Wer gewinnt also am Ende des Tages und wer verliert den „Ölkrieg“?

„Im ersten Kampf steht Putin auf der Siegerseite, aber wie lange noch? Putin setzt auf Gas, das Fortschritte macht und größere Stabilität findet; Der Angriff auf die Schieferfirmen scheint erfolgreich zu sein. Ich würde sagen, dass Putin aufgrund des Abkommens mit China in der Lage war, in den OPEC+-Konflikt einzutreten Macht Sibiriens Gaspipeline, die neue Infrastruktur (400 Milliarden US-Dollar), die Gas von Sibirien nach Nordostchina befördert. Es ist eine Vereinbarung, die das Bündnis zwischen Putin und Xi Jin Ping mit einer Anti-Trump-Voreingenommenheit stärkt.

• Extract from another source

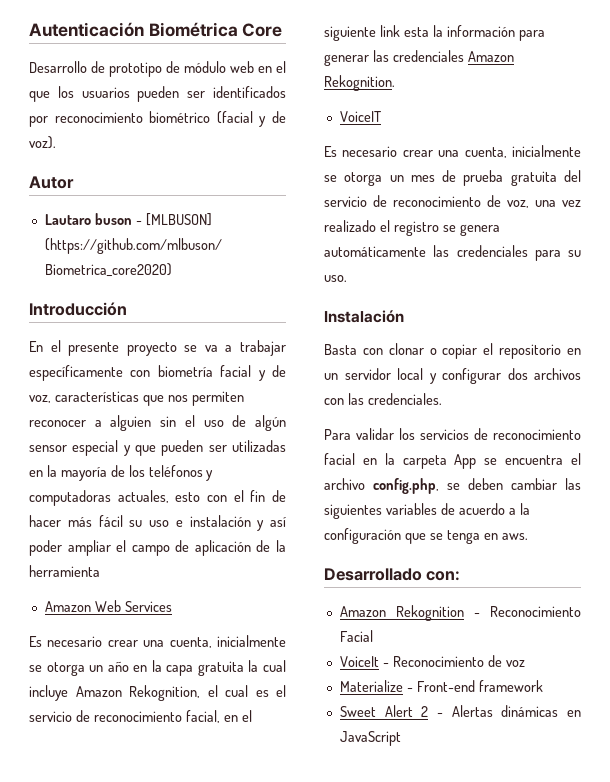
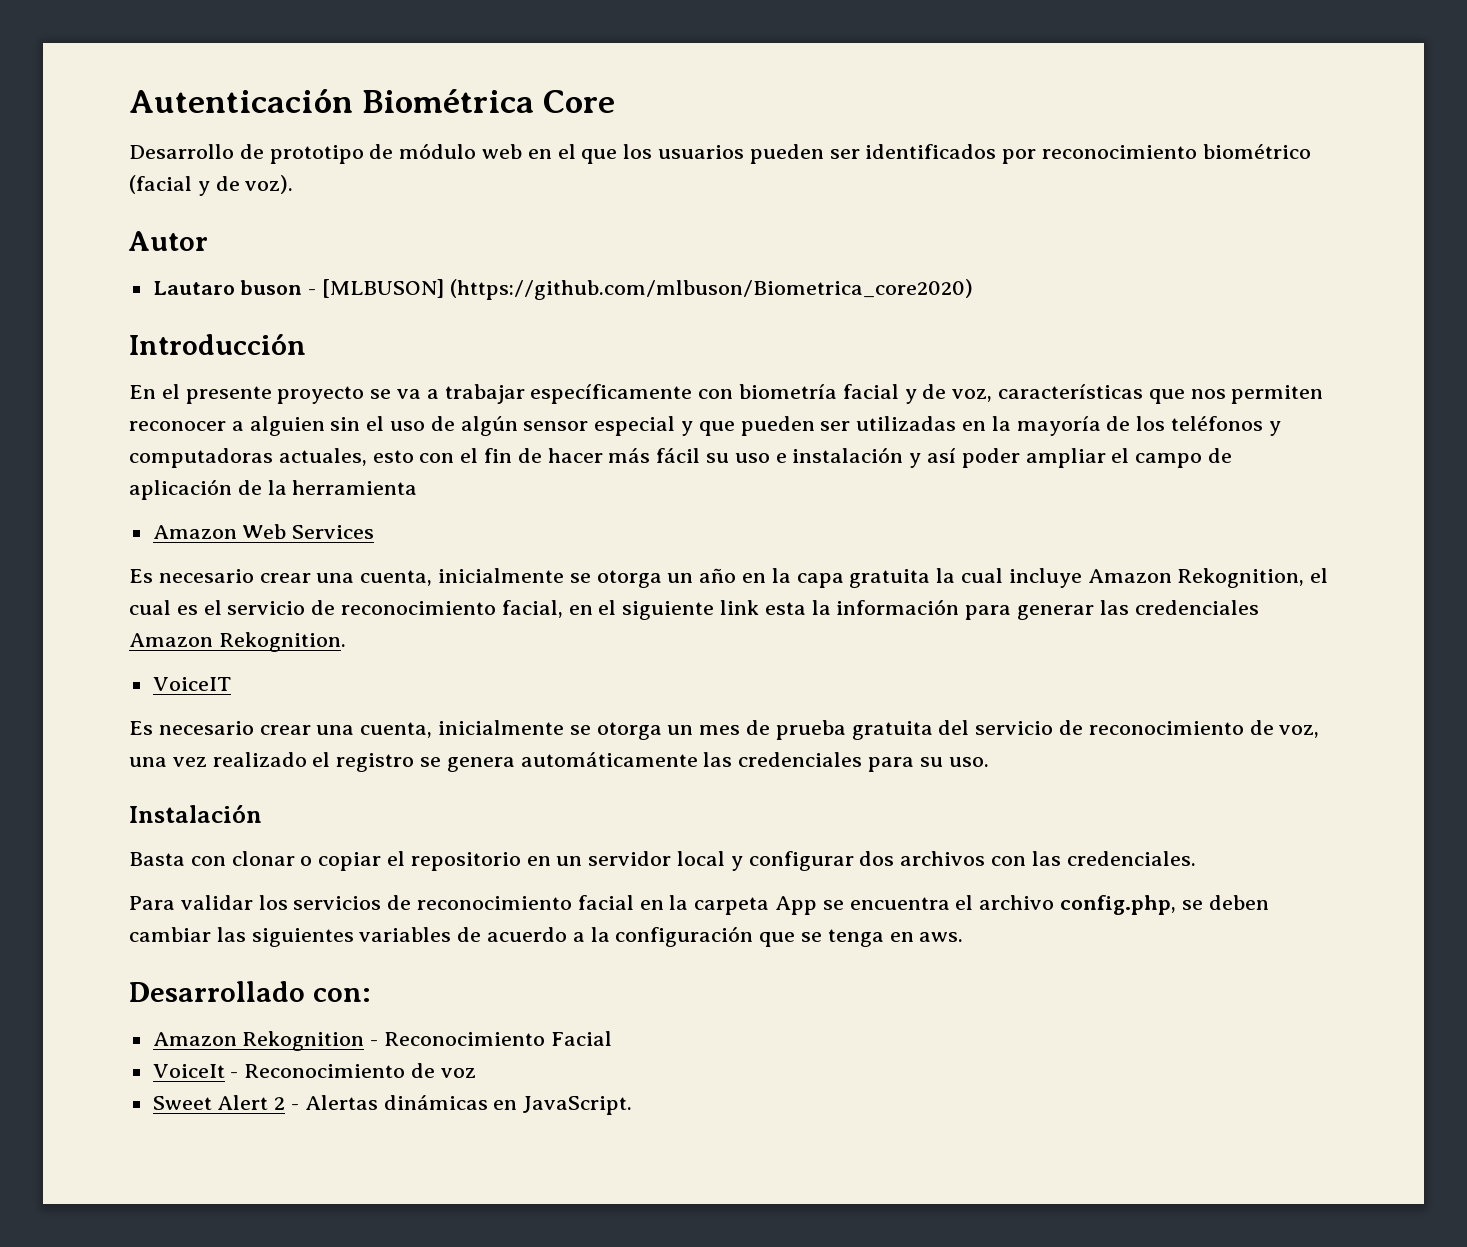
- Materialize - Front-end framework
- Sweet Alert 2 - Alertas dinámicas en JavaScript
+ Sweet Alert 2 - Alertas dinámicas en JavaScript.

Ich glaube, dass am Ende das neue Energiemodell siegen wird: Die Anfälligkeit des Öls zusammen mit dem wahrgenommenen Klimarisiko treiben uns zu einem neuen Wirtschaftsmuster, das erneuerbaren Quellen, digitalen Werkzeugen und Gas mehr Raum gibt mit stabilisierender Funktion. In jedem Fall ist der Ölpreis zwar gesunken, aber das macht ihn mit dem neuen Modell nicht konkurrenzfähig. Eine historische Chance eröffnet sich für Europa und auch für Italien, die beide in diesen Sektoren einen guten Ruf genießen; Neue Dienstleistungen im Zusammenhang mit den erneuerbaren Quellen, die derzeit wie Nischendienste aussehen mögen, werden im Mittelpunkt des neuen Energiemodells stehen. Die Aufgabe besteht darin, eine neue Industriestrategie für Italien zu entwickeln – eine langfristige Systemstrategie“.